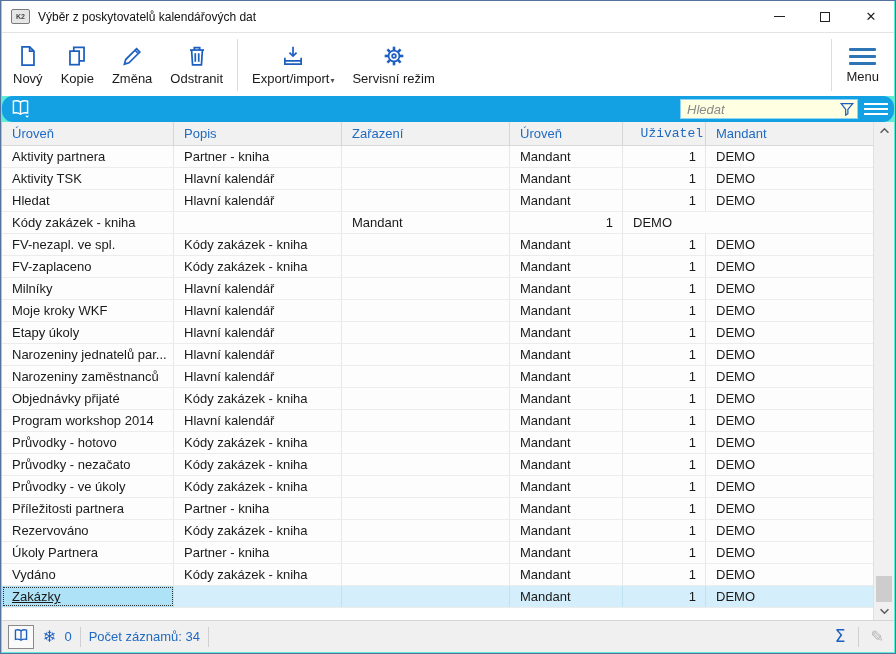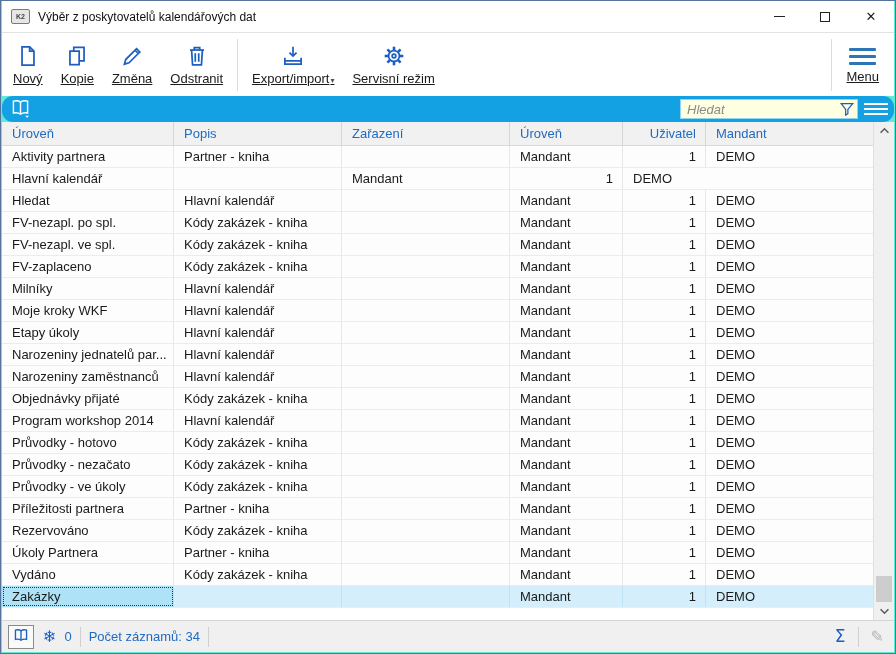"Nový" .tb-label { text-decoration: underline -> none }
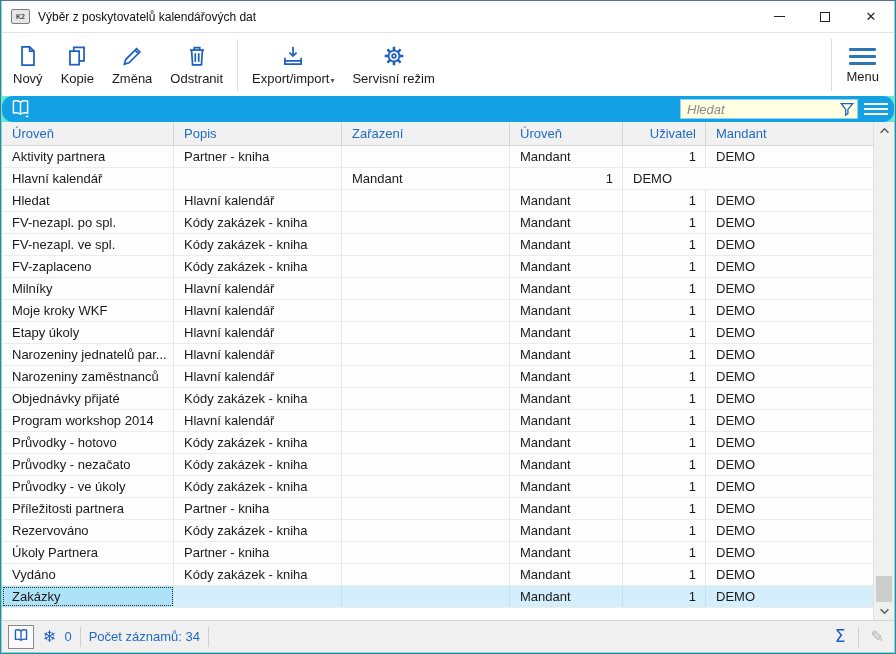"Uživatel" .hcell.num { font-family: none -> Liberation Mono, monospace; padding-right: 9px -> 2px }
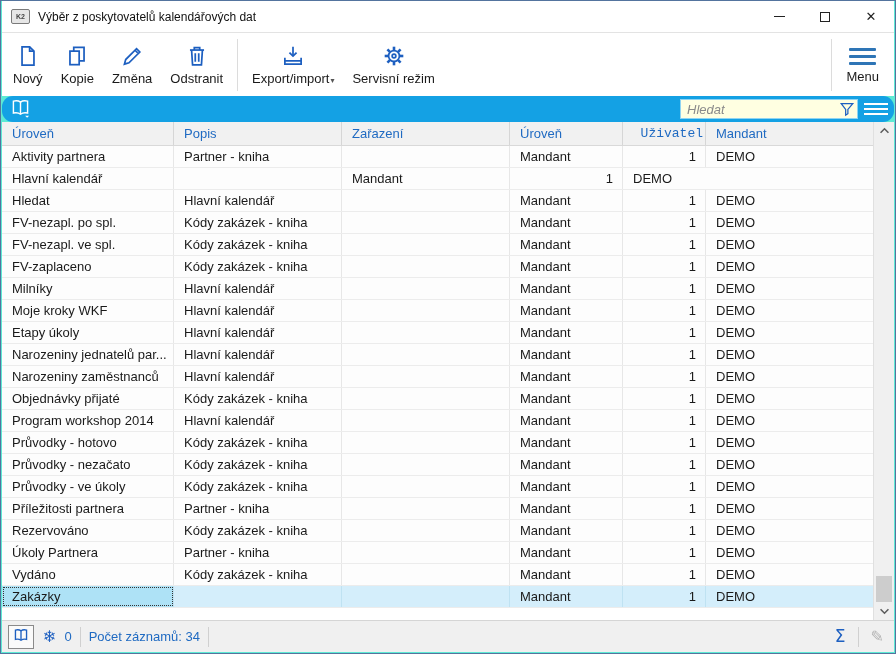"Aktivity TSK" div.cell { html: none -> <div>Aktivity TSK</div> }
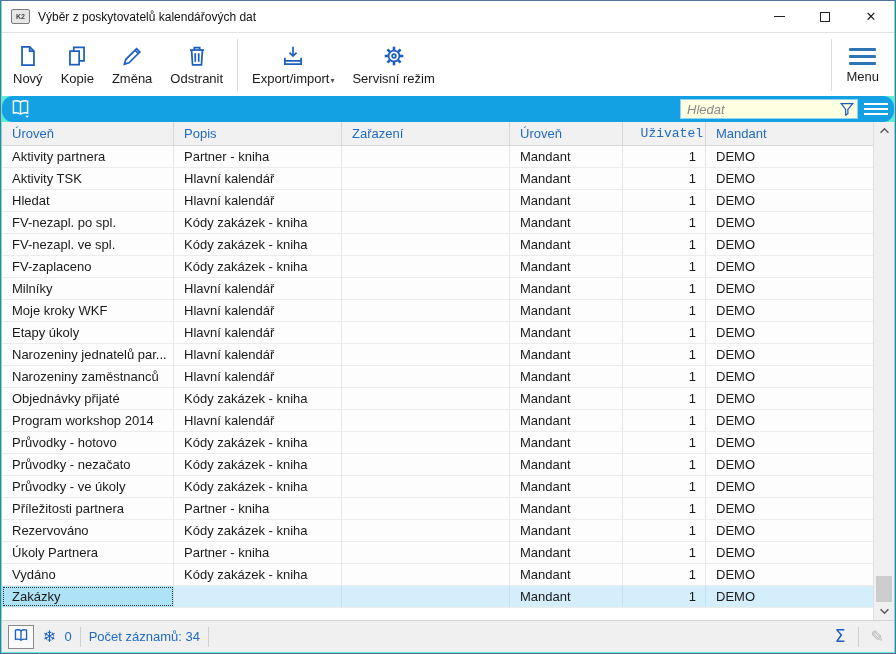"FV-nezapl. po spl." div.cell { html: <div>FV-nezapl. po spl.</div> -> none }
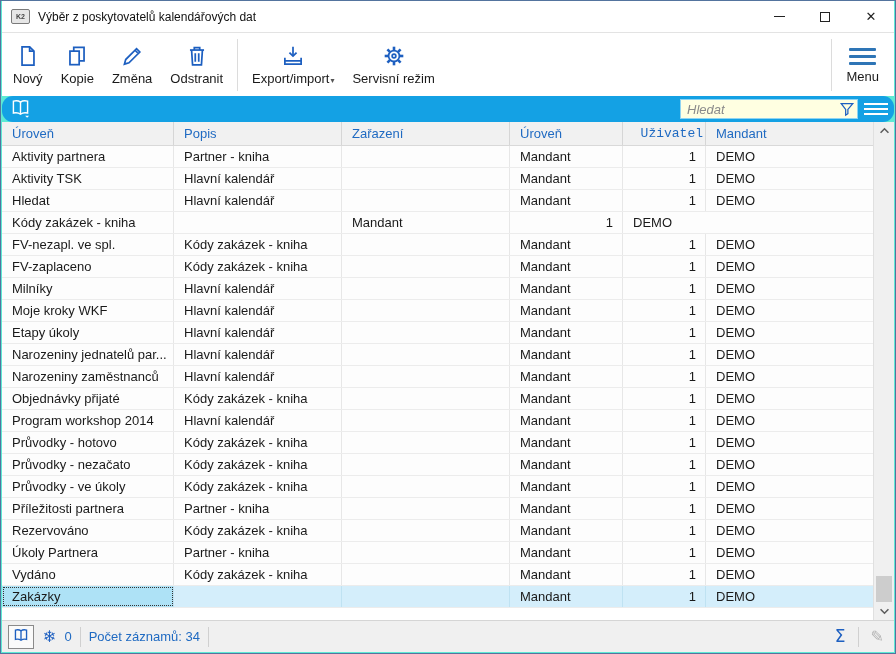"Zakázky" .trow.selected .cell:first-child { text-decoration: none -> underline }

■ ■ ■

Task prompt: Only the lines from the line with "html: <div>FV-nezapl. po" through the end of the entries above, copied exactly and with both ends included, belong in the response; the pictures do not.

Solution to this task:
"FV-nezapl. po spl." div.cell { html: <div>FV-nezapl. po spl.</div> -> none }
"Zakázky" .trow.selected .cell:first-child { text-decoration: none -> underline }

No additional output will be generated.